● **WORK REQUIRED**: Repeat exactly the lines of the entries below from the one with "margin: 20px 0 0 0;" through the one with "with similar meanings.</div>", both ends included, and nothing else.

── SOURCE MATERIAL

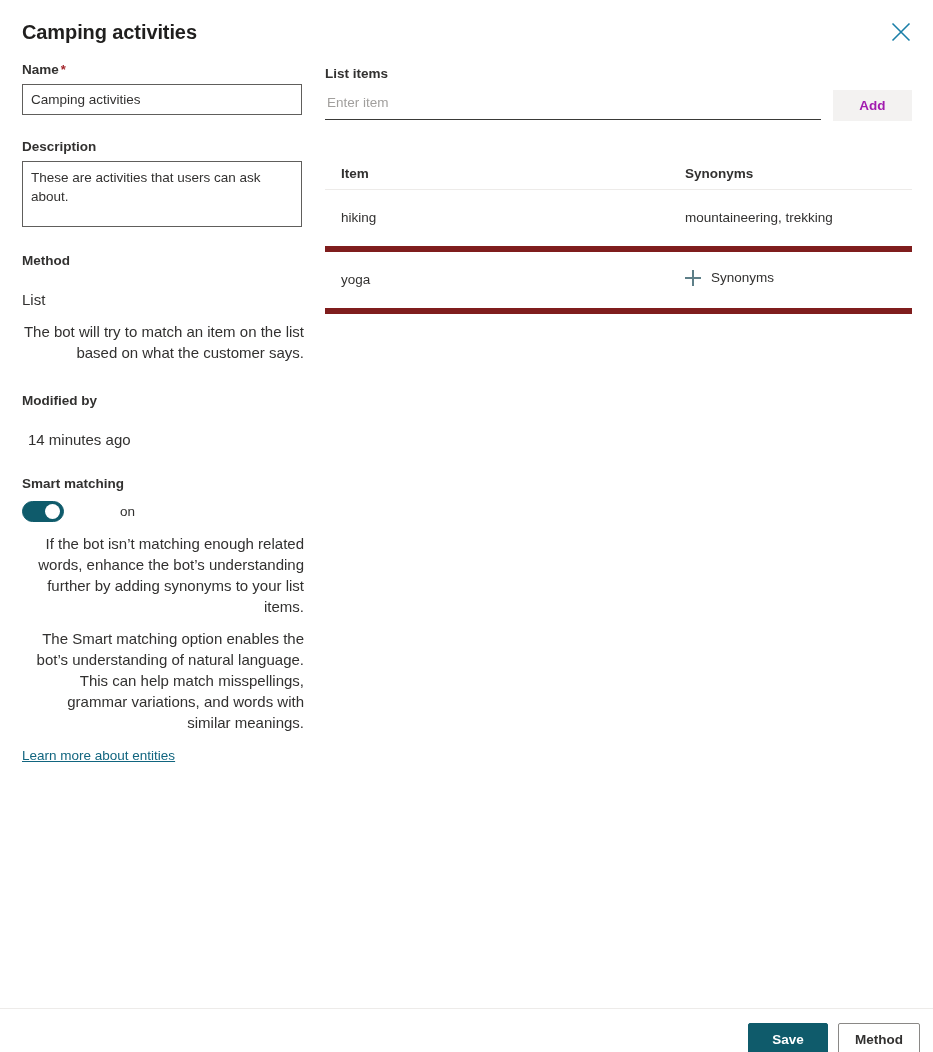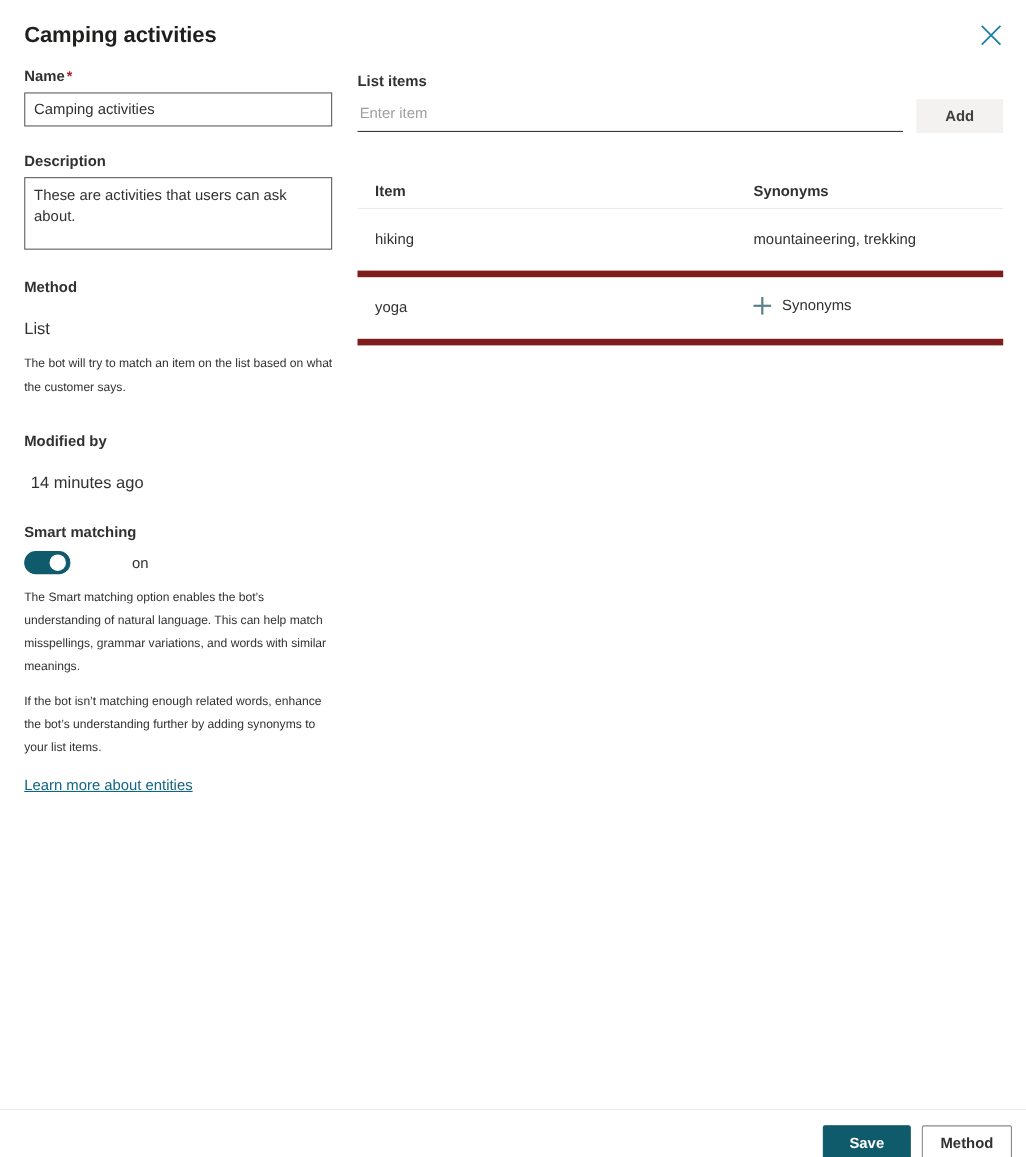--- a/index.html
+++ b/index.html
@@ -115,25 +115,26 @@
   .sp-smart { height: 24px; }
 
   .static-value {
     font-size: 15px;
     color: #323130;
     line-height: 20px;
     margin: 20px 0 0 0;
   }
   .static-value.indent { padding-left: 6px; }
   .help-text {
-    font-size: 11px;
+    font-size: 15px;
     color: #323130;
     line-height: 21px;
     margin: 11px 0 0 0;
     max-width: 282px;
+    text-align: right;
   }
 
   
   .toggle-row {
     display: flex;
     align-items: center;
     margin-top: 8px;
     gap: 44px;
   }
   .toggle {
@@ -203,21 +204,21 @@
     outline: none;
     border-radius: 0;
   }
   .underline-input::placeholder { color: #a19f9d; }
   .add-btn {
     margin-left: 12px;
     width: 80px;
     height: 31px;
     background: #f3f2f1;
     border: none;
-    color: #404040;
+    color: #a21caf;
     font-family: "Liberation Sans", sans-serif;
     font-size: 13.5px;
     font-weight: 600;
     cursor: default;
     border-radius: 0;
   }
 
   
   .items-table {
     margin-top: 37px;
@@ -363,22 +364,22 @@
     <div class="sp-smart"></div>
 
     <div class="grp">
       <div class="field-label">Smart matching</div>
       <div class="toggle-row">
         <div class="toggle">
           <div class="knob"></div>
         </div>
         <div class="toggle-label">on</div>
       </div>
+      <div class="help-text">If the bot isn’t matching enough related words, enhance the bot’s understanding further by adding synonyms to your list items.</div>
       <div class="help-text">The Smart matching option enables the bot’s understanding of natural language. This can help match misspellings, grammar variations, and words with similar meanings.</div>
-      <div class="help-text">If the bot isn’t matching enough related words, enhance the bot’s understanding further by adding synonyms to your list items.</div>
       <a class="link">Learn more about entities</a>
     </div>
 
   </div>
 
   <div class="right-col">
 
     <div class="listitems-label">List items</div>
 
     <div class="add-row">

────
── SOURCE MATERIAL

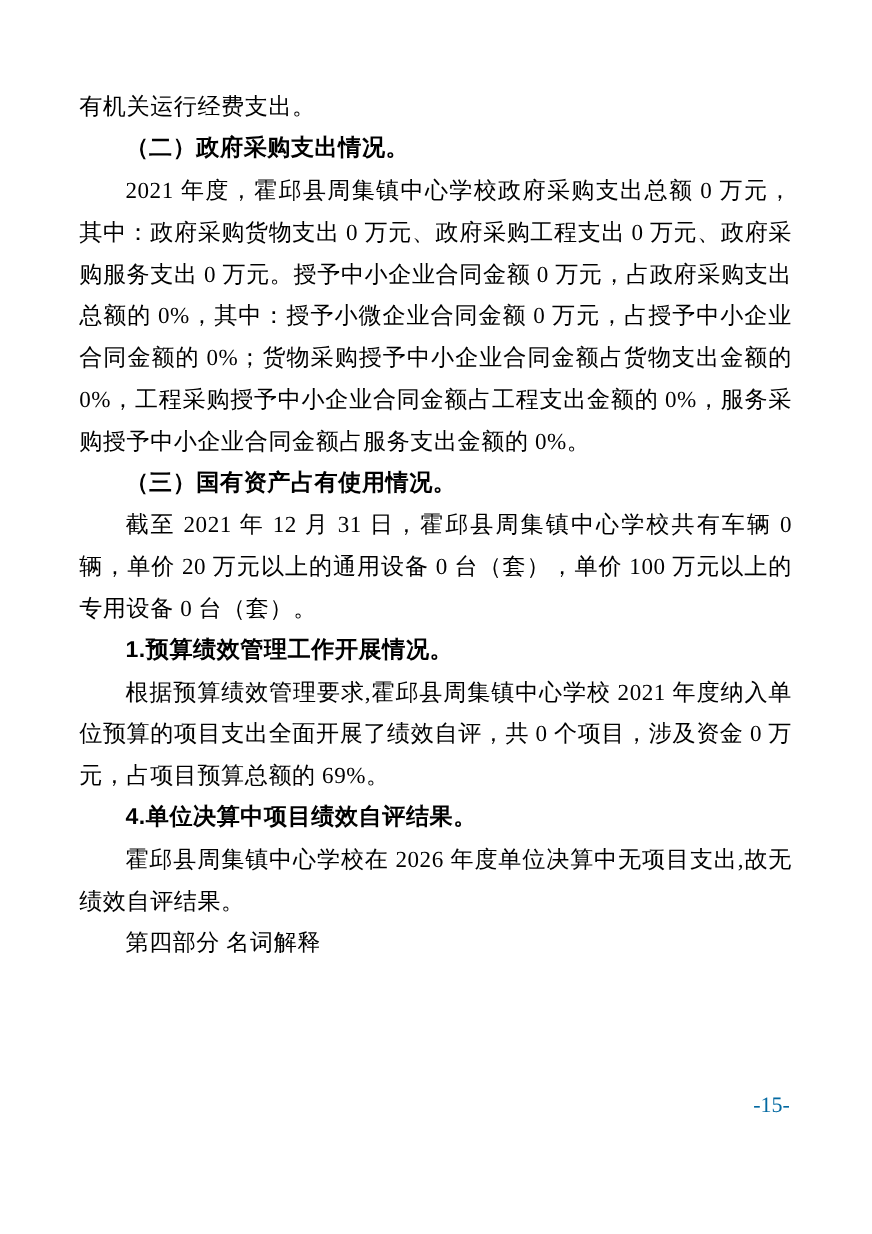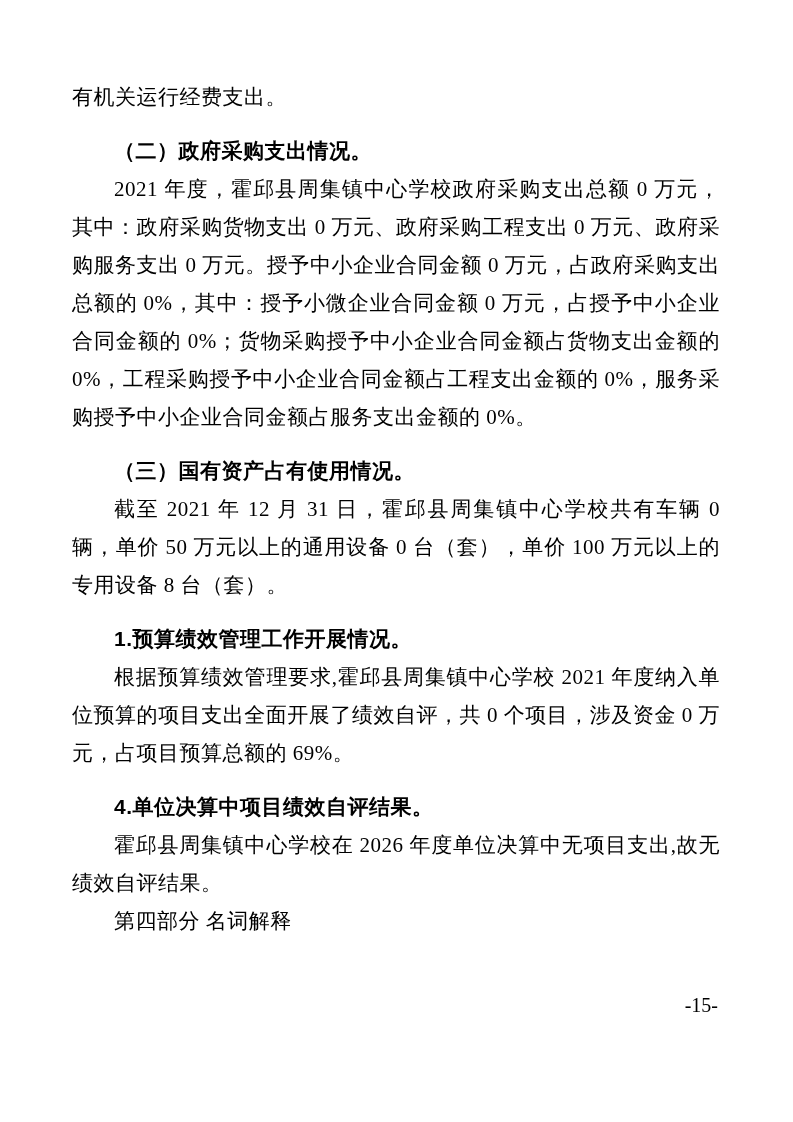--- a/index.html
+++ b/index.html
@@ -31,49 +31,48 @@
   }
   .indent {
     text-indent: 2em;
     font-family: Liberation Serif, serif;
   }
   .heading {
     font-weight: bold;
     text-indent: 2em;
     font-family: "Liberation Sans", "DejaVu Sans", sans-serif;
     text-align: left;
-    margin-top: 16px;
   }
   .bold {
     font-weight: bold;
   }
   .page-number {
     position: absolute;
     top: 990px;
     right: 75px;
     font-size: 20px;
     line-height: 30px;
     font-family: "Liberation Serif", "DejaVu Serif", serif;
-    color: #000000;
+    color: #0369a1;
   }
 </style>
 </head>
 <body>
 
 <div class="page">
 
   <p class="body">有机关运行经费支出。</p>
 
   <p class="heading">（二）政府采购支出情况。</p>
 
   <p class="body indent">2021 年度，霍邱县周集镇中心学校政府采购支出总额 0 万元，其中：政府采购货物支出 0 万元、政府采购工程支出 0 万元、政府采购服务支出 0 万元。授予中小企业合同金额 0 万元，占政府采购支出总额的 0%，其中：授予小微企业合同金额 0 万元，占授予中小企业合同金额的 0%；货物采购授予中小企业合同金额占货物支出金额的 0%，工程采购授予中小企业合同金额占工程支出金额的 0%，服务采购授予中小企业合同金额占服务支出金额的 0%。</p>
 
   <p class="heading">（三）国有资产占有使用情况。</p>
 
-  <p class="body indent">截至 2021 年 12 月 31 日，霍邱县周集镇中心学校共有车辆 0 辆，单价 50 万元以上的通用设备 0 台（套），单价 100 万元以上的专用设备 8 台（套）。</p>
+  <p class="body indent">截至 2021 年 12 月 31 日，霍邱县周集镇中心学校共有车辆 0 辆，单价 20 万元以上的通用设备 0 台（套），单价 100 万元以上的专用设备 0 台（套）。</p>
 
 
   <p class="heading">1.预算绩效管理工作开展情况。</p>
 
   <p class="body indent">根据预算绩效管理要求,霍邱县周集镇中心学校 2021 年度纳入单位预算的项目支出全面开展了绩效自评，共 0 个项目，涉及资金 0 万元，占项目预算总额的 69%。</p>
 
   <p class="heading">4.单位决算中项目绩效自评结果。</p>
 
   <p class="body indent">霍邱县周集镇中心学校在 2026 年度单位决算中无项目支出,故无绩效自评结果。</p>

────
── SOURCE MATERIAL

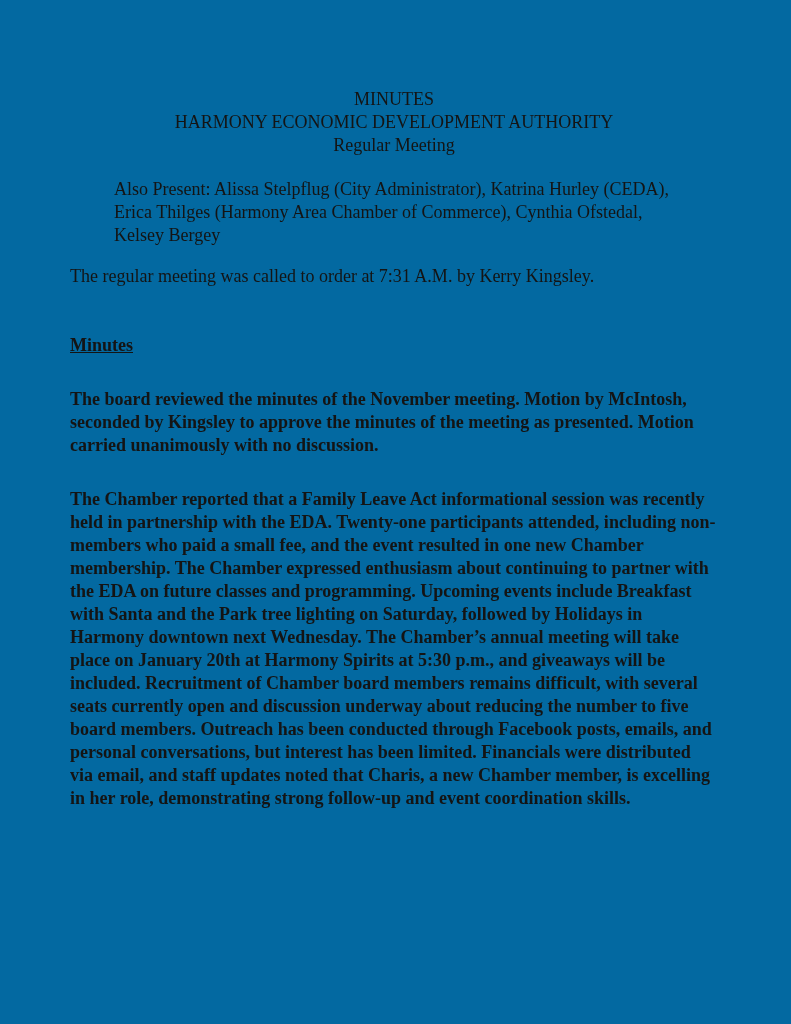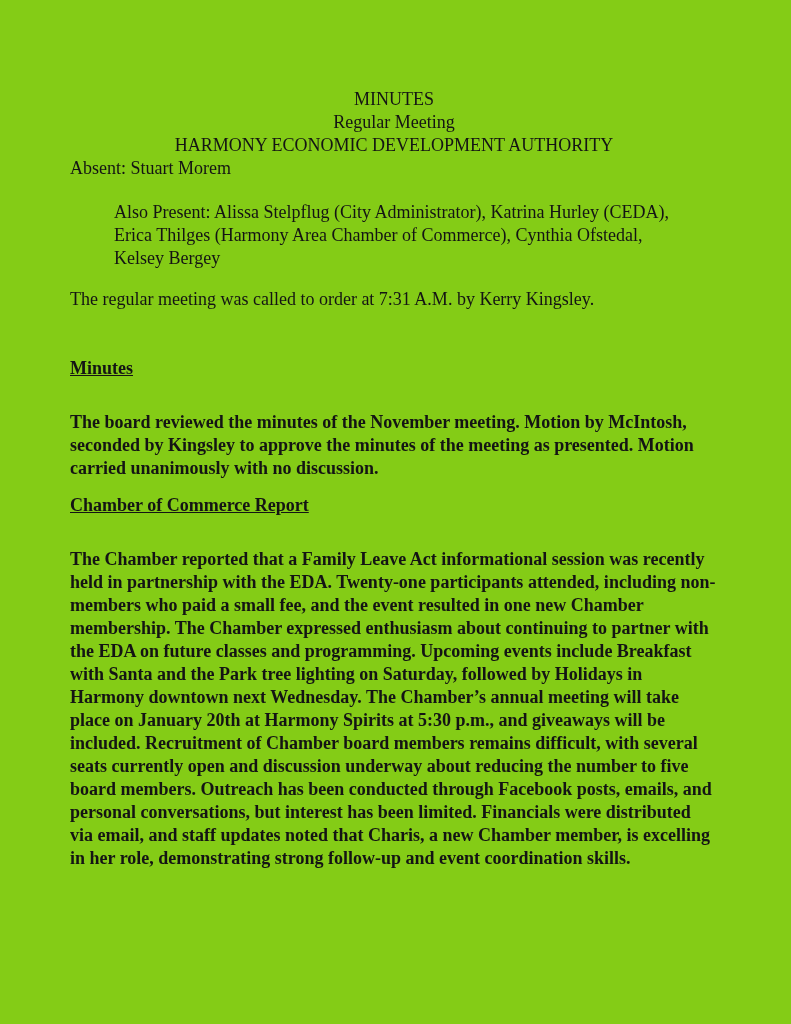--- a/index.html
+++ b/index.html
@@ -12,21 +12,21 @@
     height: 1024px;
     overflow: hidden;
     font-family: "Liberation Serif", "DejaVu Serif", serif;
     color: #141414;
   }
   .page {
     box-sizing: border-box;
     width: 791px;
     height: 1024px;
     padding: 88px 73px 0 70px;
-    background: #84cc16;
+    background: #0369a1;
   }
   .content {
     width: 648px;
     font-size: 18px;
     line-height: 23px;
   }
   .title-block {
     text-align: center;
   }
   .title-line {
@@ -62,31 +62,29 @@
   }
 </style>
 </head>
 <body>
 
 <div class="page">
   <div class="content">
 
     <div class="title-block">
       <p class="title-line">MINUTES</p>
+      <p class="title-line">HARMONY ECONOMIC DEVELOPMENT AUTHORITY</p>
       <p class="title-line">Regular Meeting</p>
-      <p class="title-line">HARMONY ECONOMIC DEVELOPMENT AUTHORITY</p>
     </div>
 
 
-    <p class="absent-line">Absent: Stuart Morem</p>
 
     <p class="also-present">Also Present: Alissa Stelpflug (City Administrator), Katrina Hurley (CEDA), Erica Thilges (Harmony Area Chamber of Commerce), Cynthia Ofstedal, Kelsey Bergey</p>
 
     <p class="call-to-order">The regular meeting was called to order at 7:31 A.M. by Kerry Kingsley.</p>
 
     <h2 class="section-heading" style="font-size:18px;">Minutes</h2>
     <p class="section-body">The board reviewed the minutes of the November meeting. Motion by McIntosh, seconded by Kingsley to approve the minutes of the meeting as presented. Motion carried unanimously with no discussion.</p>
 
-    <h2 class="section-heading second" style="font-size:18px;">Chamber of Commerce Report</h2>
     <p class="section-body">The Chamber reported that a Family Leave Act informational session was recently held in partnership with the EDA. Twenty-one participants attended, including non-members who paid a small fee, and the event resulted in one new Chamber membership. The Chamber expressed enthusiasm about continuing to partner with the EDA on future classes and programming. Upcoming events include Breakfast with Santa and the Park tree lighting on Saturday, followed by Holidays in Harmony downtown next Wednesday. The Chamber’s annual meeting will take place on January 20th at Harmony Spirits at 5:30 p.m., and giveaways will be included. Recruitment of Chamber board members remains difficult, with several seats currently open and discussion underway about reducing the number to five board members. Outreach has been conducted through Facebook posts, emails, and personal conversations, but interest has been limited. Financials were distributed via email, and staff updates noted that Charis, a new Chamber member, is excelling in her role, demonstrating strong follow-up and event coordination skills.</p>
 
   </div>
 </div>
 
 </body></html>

────

● **TASK RESPONSE**:
     margin: 20px 0 0 0;
   }
   .static-value.indent { padding-left: 6px; }
   .help-text {
-    font-size: 11px;
+    font-size: 15px;
     color: #323130;
     line-height: 21px;
     margin: 11px 0 0 0;
     max-width: 282px;
+    text-align: right;
   }
 
   
   .toggle-row {
     display: flex;
     align-items: center;
     margin-top: 8px;
     gap: 44px;
   }
   .toggle {
@@ -203,21 +204,21 @@
     outline: none;
     border-radius: 0;
   }
   .underline-input::placeholder { color: #a19f9d; }
   .add-btn {
     margin-left: 12px;
     width: 80px;
     height: 31px;
     background: #f3f2f1;
     border: none;
-    color: #404040;
+    color: #a21caf;
     font-family: "Liberation Sans", sans-serif;
     font-size: 13.5px;
     font-weight: 600;
     cursor: default;
     border-radius: 0;
   }
 
   
   .items-table {
     margin-top: 37px;
@@ -363,22 +364,22 @@
     <div class="sp-smart"></div>
 
     <div class="grp">
       <div class="field-label">Smart matching</div>
       <div class="toggle-row">
         <div class="toggle">
           <div class="knob"></div>
         </div>
         <div class="toggle-label">on</div>
       </div>
+      <div class="help-text">If the bot isn’t matching enough related words, enhance the bot’s understanding further by adding synonyms to your list items.</div>
       <div class="help-text">The Smart matching option enables the bot’s understanding of natural language. This can help match misspellings, grammar variations, and words with similar meanings.</div>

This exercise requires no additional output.